You are viewing a plain text version of this content. The canonical link for it is here.
Posted to commits@kudu.apache.org by mp...@apache.org on 2016/12/11 16:34:34 UTC

kudu git commit: Make delete_table-test less flaky

Repository: kudu
Updated Branches:
  refs/heads/master e018a837c -> 2d74f7c06


Make delete_table-test less flaky

This patch reduces the flakiness of delete_table-test by solving
flakiness problems on two individual tests:

1. DeleteTableTest.TestAutoTombstoneAfterTabletCopyRemoteFails

This test triggers a remote crash that would sometimes prevent an RPC
response from arriving at the caller. We now account for this.

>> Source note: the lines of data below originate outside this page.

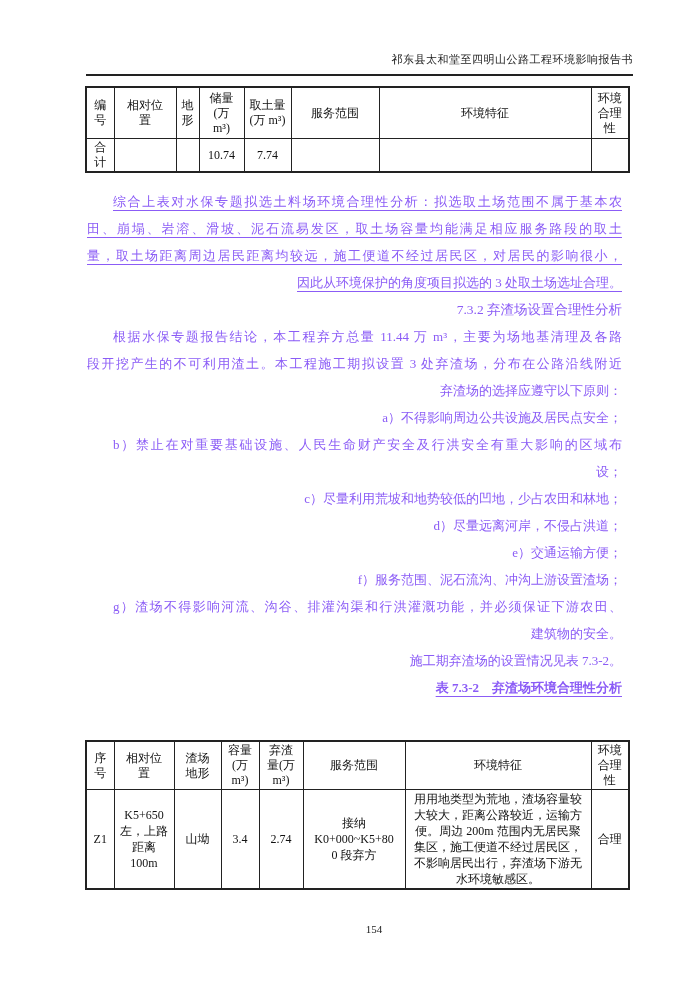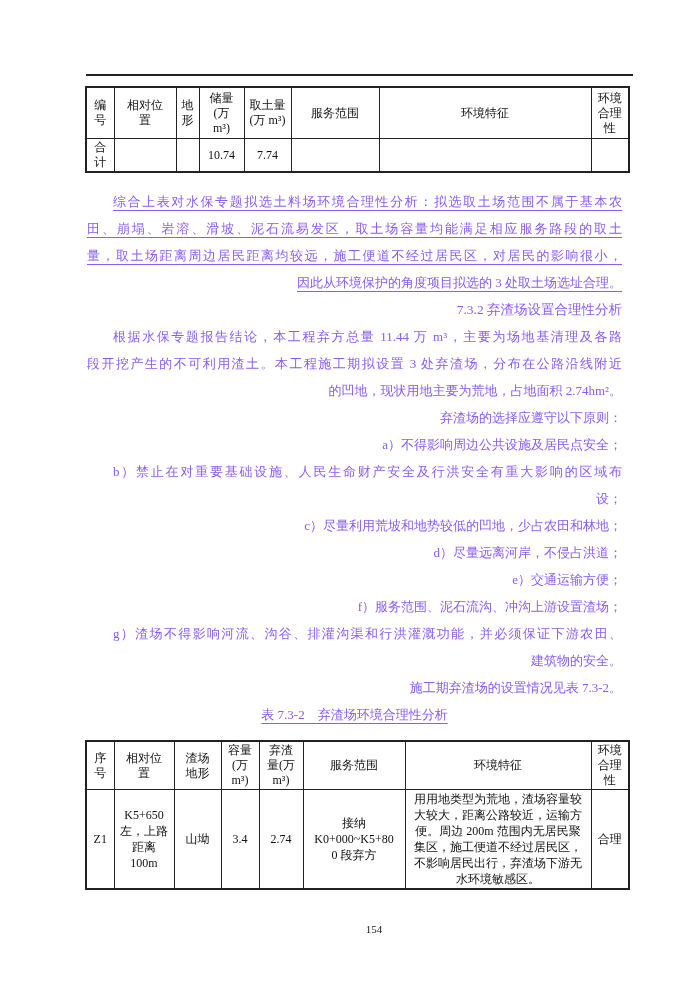"祁东县太和堂至四明山公路工程环境影响报告书" div.header-title { html: none -> <div>祁东县太和堂至四明山公路工程环境影响报告书</div> }
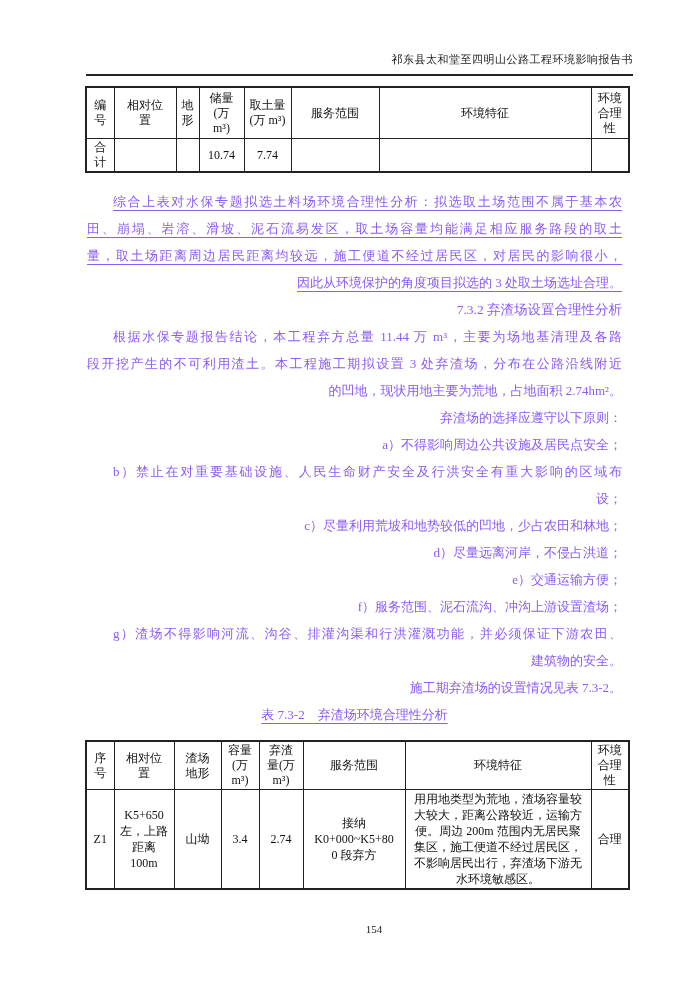"的凹地，现状用地主要为荒地，占地面积 2.74hm²。" div.line { html: <div>的凹地，现状用地主要为荒地，占地面积 2.74hm²。</div> -> none }
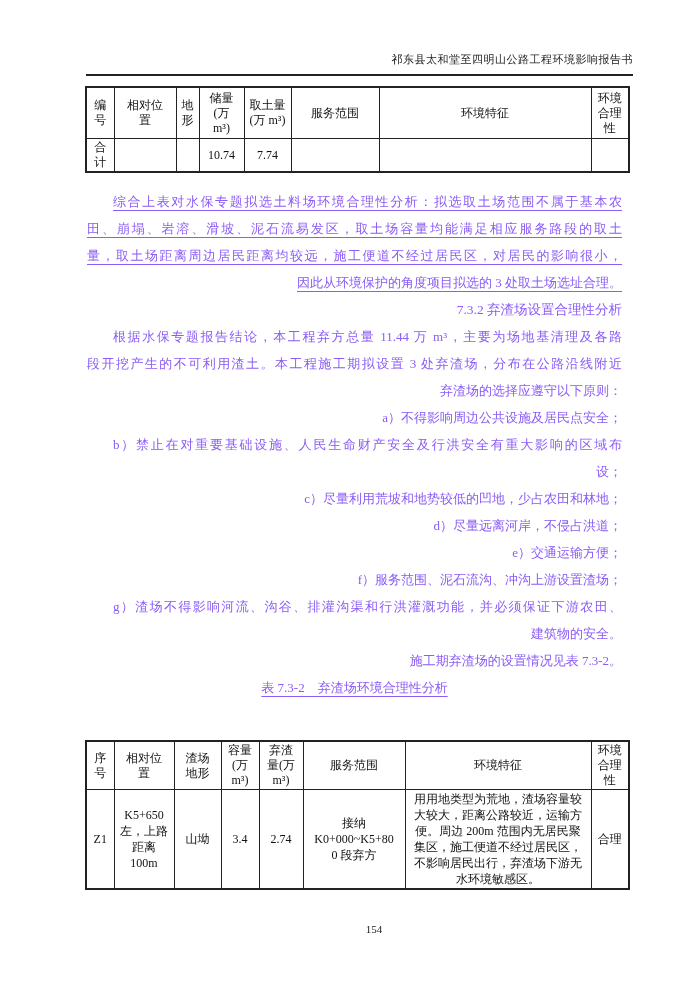"表 7.3-2 弃渣场环境合理性分析" .cap { font-weight: normal -> bold; text-align: center -> right }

2. DeleteTableTombstonedParamTest.TestTabletTombstone

This test would sometimes not write quickly enough, resulting in a
timeout waiting for 3 wal files to appear on tablet 0. This could occur
when running under TSAN on a system under heavy load.

Now, the above two tests run successfully in 200/200 attempts on TSAN
under load.

This patch does not address the flakiness of
DeleteTableTest.TestDeleteTableWithConcurrentWrites yet. That test has
two issues that are being tracked as KUDU-1294 and KUDU-1797.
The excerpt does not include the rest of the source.